As I said above, if it becomes a matter of conscience, leave your parish. The crucial question is, to go where? To my knowledge there is no Orthodox bishop in the Archdiocese who would tolerate an anti-ecumenist priest. Of the three that I know one has been suspended (that’s me) and the other two changed jurisdictions. The only autocephalous Churches whose bishops (as of this writing) are Orthodox are the Churches of Georgia and Bulgaria.
But, wait… There is another alternative. I’m speaking of your “old” jurisdiction here in America that has been a bastion of Orthodoxy, and still remains and will remain solid. Although it maintains ties with ecumenist Moscow, ROCOR is a ray of hope in a darkened sky. Thank God, their presence is everywhere, here in America, and elsewhere around the globe. [* see note below]

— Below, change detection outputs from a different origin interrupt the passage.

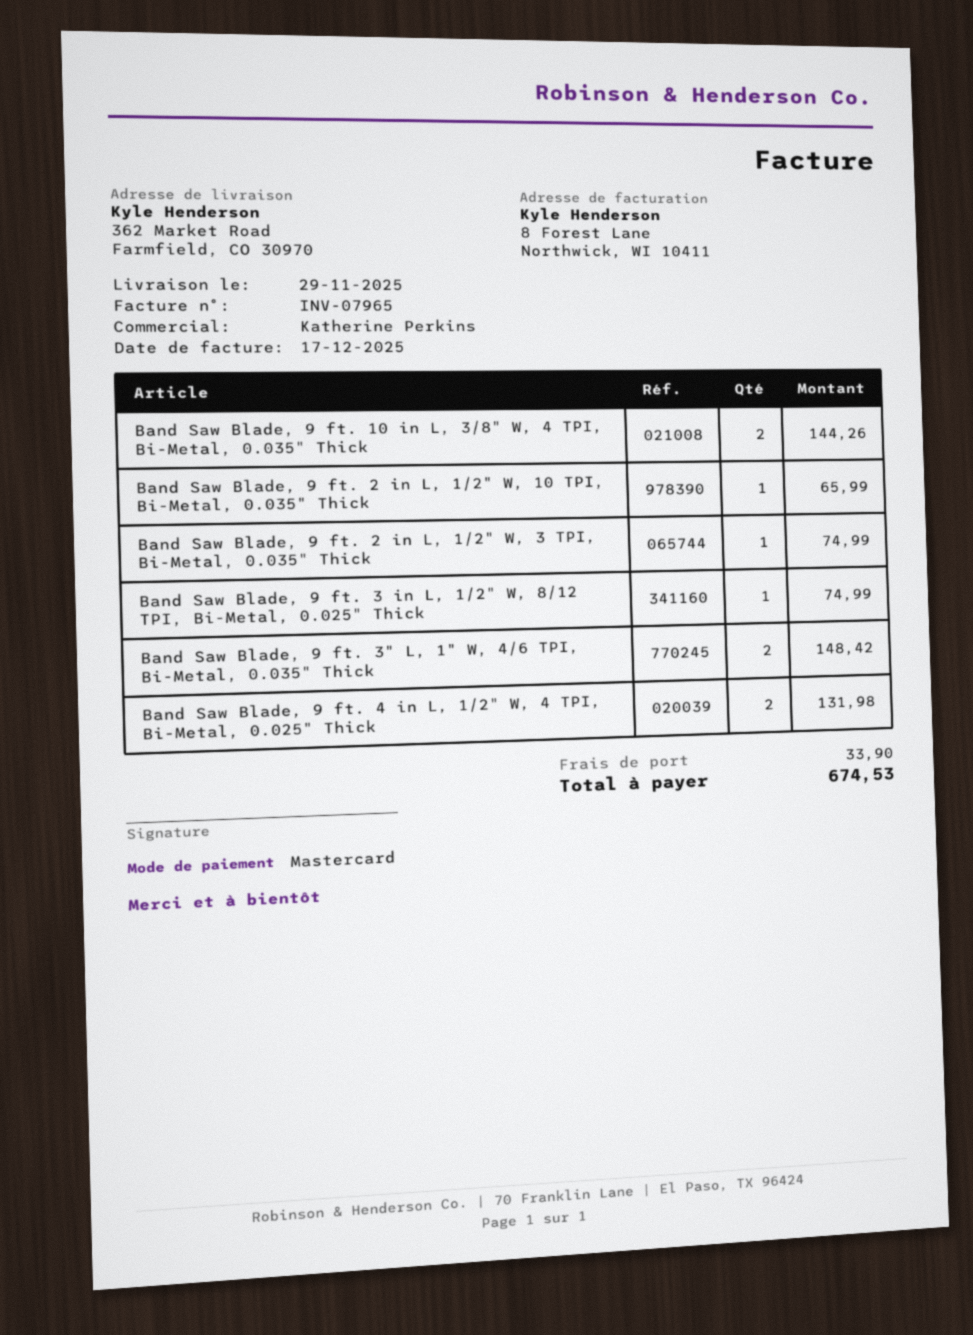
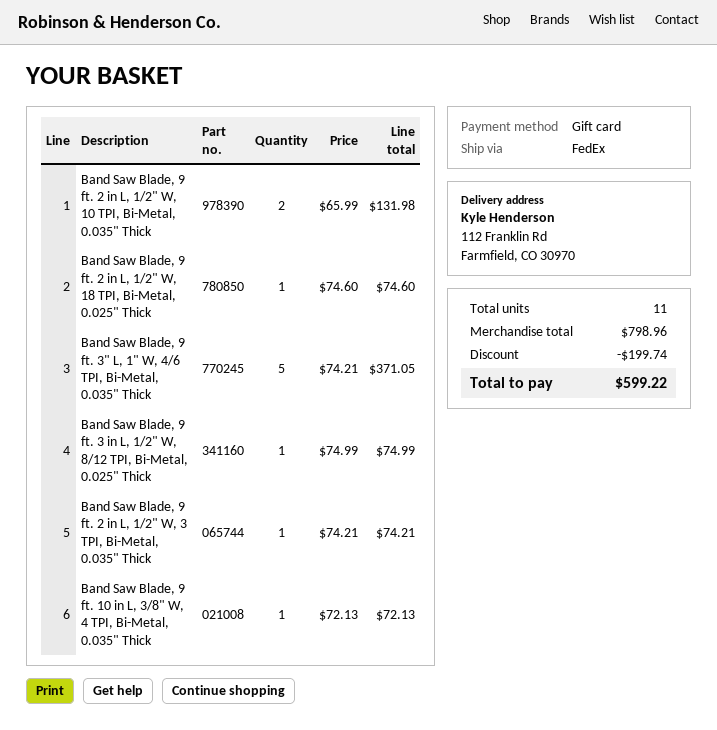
payment method: Mastercard -> gift card
ship to: 362 Market Road, Farmfield, CO 30970 -> 112 Franklin Rd, Farmfield, CO 30970
Band Saw Blade, 9 ft. 10 in L, 3/8" W, 4 TPI, Bi-Metal, 0.035" Thick: 2 for 144.26 -> 1 for 72.13
Band Saw Blade, 9 ft. 2 in L, 1/2" W, 10 TPI, Bi-Metal, 0.035" Thick: 1 for 65.99 -> 2 for 131.98
Band Saw Blade, 9 ft. 2 in L, 1/2" W, 3 TPI, Bi-Metal, 0.035" Thick: 1 for 74.99 -> 1 for 74.21
Band Saw Blade, 9 ft. 3" L, 1" W, 4/6 TPI, Bi-Metal, 0.035" Thick: 2 for 148.42 -> 5 for 371.05
Band Saw Blade, 9 ft. 4 in L, 1/2" W, 4 TPI, Bi-Metal, 0.025" Thick: 2 for 131.98 -> none
Band Saw Blade, 9 ft. 2 in L, 1/2" W, 18 TPI, Bi-Metal, 0.025" Thick: none -> 1 for 74.60
discount: none -> 199.74
shipping: 33.90 -> none
total: 674.53 -> 599.22

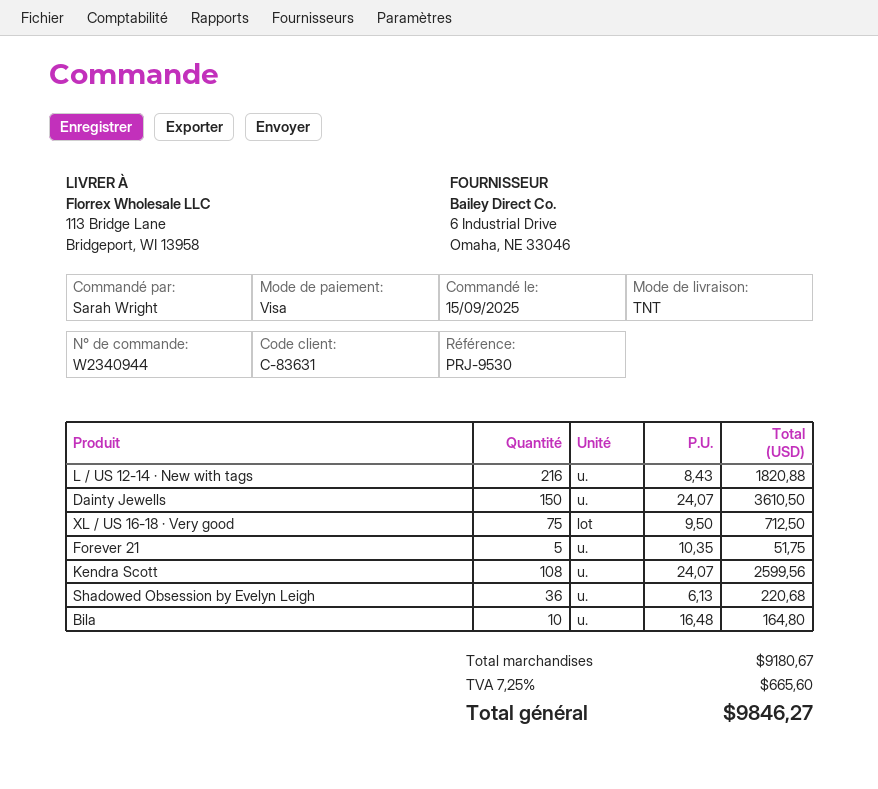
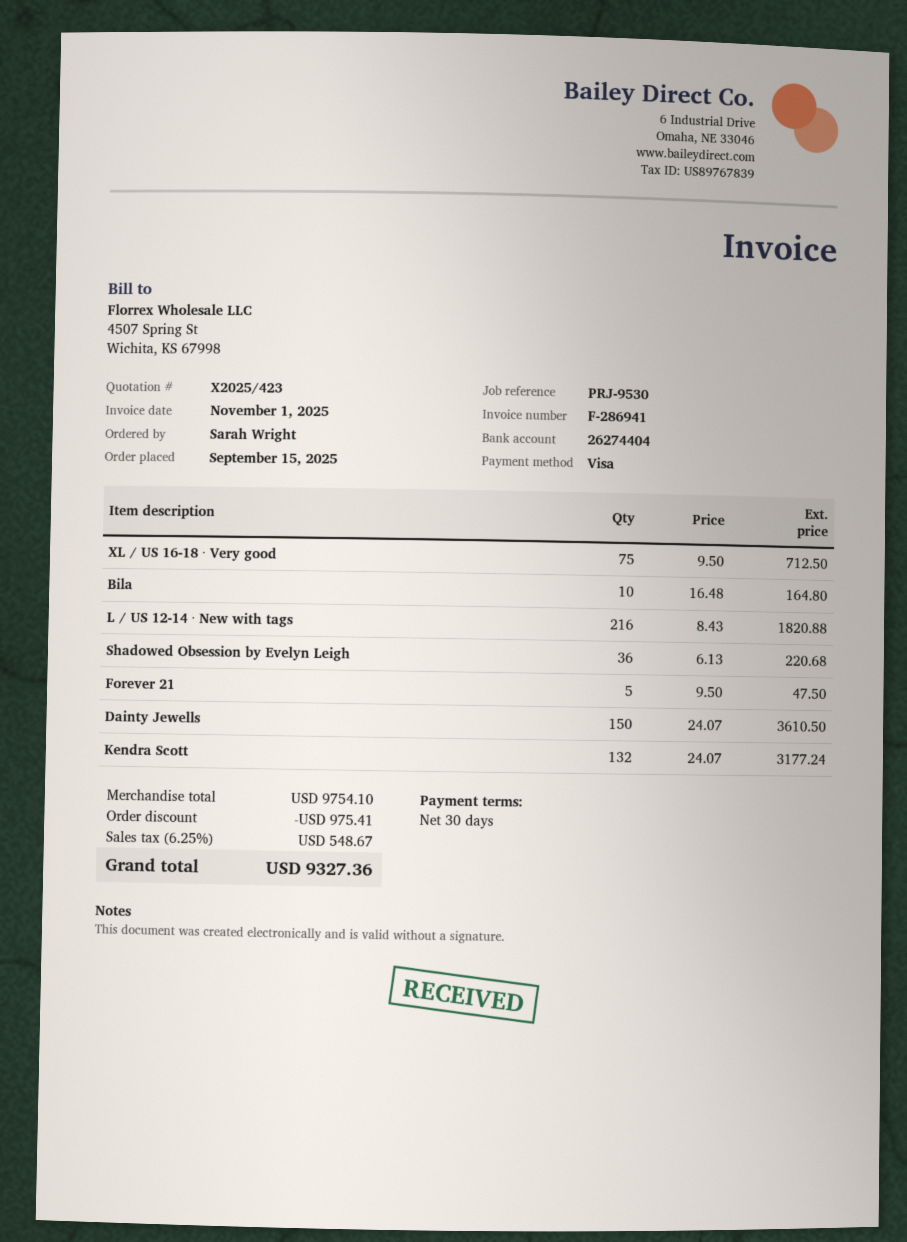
Forever 21: 5 x 10.35 = 51.75 -> 5 x 9.50 = 47.50
Kendra Scott: 108 x 24.07 = 2599.56 -> 132 x 24.07 = 3177.24
subtotal: 9180.67 -> 9754.10
discount: none -> 975.41
tax: 7.25% = 665.60 -> 6.25% = 548.67
total: 9846.27 -> 9327.36

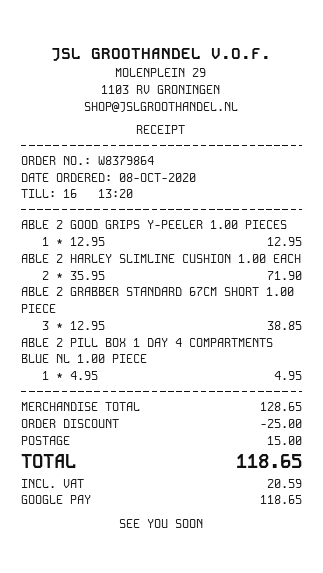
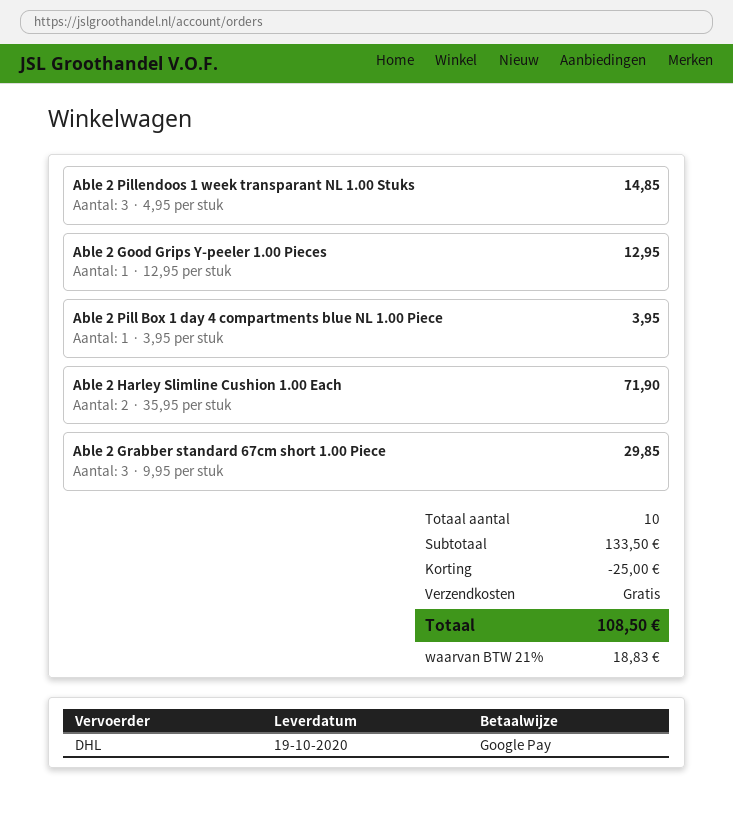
ABLE 2 GRABBER STANDARD 67CM SHORT 1.00 PIECE: 3 x 12.95 = 38.85 -> 3 x 9.95 = 29.85
ABLE 2 PILL BOX 1 DAY 4 COMPARTMENTS BLUE NL 1.00 PIECE: 1 x 4.95 = 4.95 -> 1 x 3.95 = 3.95
Able 2 Pillendoos 1 week transparant NL 1.00 Stuks: none -> 3 x 4.95 = 14.85
subtotal: 128.65 -> 133.50
shipping: 15.00 -> 0.00
tax: 20.59 -> 18.83
total: 118.65 -> 108.50

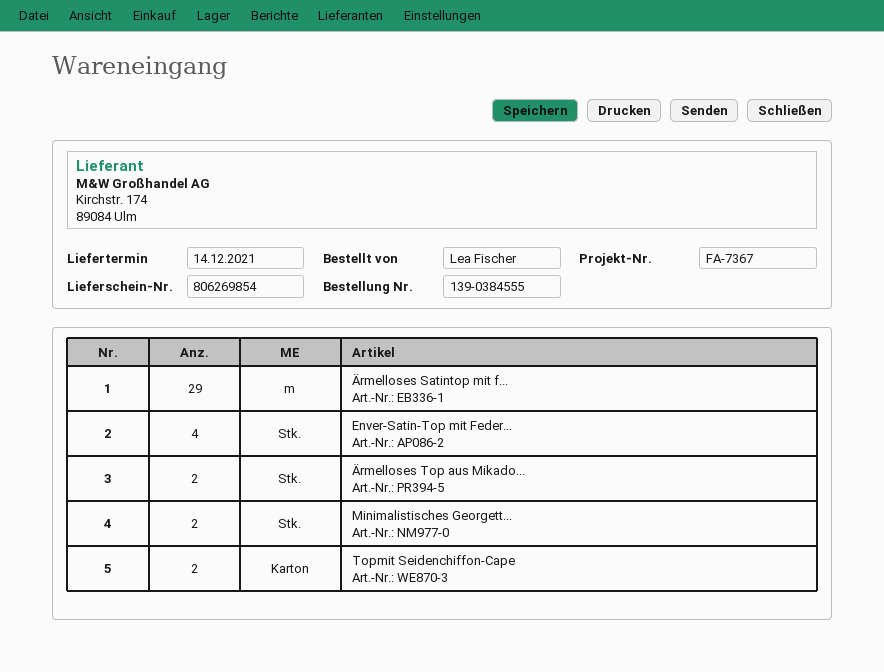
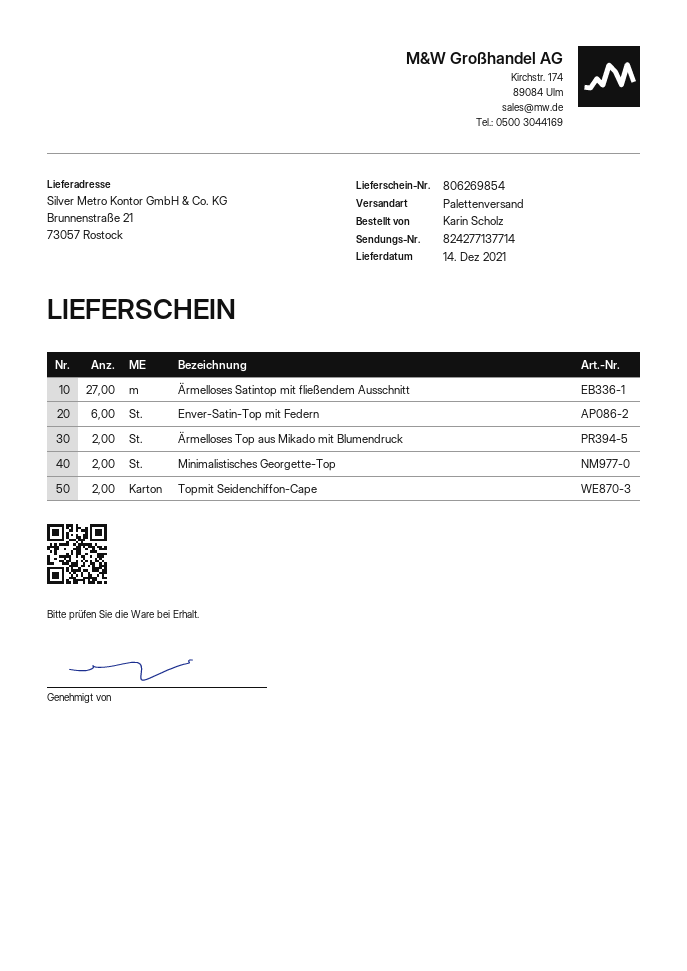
ordered by: Lea Fischer -> Karin Scholz
Ärmelloses Satintop mit f...: 29 -> 27
Enver-Satin-Top mit Feder...: 4 -> 6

This paragraph is also added for Basil’s sake. I believe that ROCOR will never capitulate to Moscow and its ecumenist moves. I asked Metropolitan Hilarion point blank, staring at his eyes: You will never pray together with non Orthodox, will you? To which he said no. I added that if ROCOR broke communion with a Patriarch who was receiving orders from the Bolsheviks, surely he would not hesitate to once more break from an Ecumenist Patriarch who goes beyond the pale.
And something else, for Basil: ROCOR has no problem with allowing a mission parish to use the Byzantine Rite (they even allow Western Rites!), so you would not have to learn Old Slavonic…
In any case, “as of you, man of God… fight the good fight of the faith,” stay strong, persevere, and pray with fervor “for the stability of the Holy Churches of God, and for the unity [not union] of all” – a unity in faith and love.
The grace of our Lord and Savior Jesus Christ be with you.
* Note: You did not ask me where I am and what do I do, but I will tell you, and you are the first to know. I have no parish of my own (I was removed from it many years ago because I had baptized someone who was “already baptized” in Protestantism, and I was not assigned to another parish). My salary was cut, and I was left with no income. More recently I was unofficially suspended, and not allowed to celebrate (although I have not been disciplined by a spiritual court), and was not allowed to receive Holy Communion in the altar as a priest, and even prevented from chanting (although the need is great).
Area priests do not want me in their churches, probably because of fear of their bishop and of high-standing lay people in their parishes who want to please the hierarchy (archons, Leadership 100 members, and other influential Parish Council members).
Under these conditions, I applied, and as of July 3rd of this year, I was received by His Eminence Metropolitan Hilarion in ROCOR. I still don’t have a Parish, but I can receive Holy Communion in any church that is in communion with Moscow. If, or I should say when, God willing, an opportunity will arise I can become active, either here where I am in Florida, or in any other place where a group of people need a priest who is Orthodox.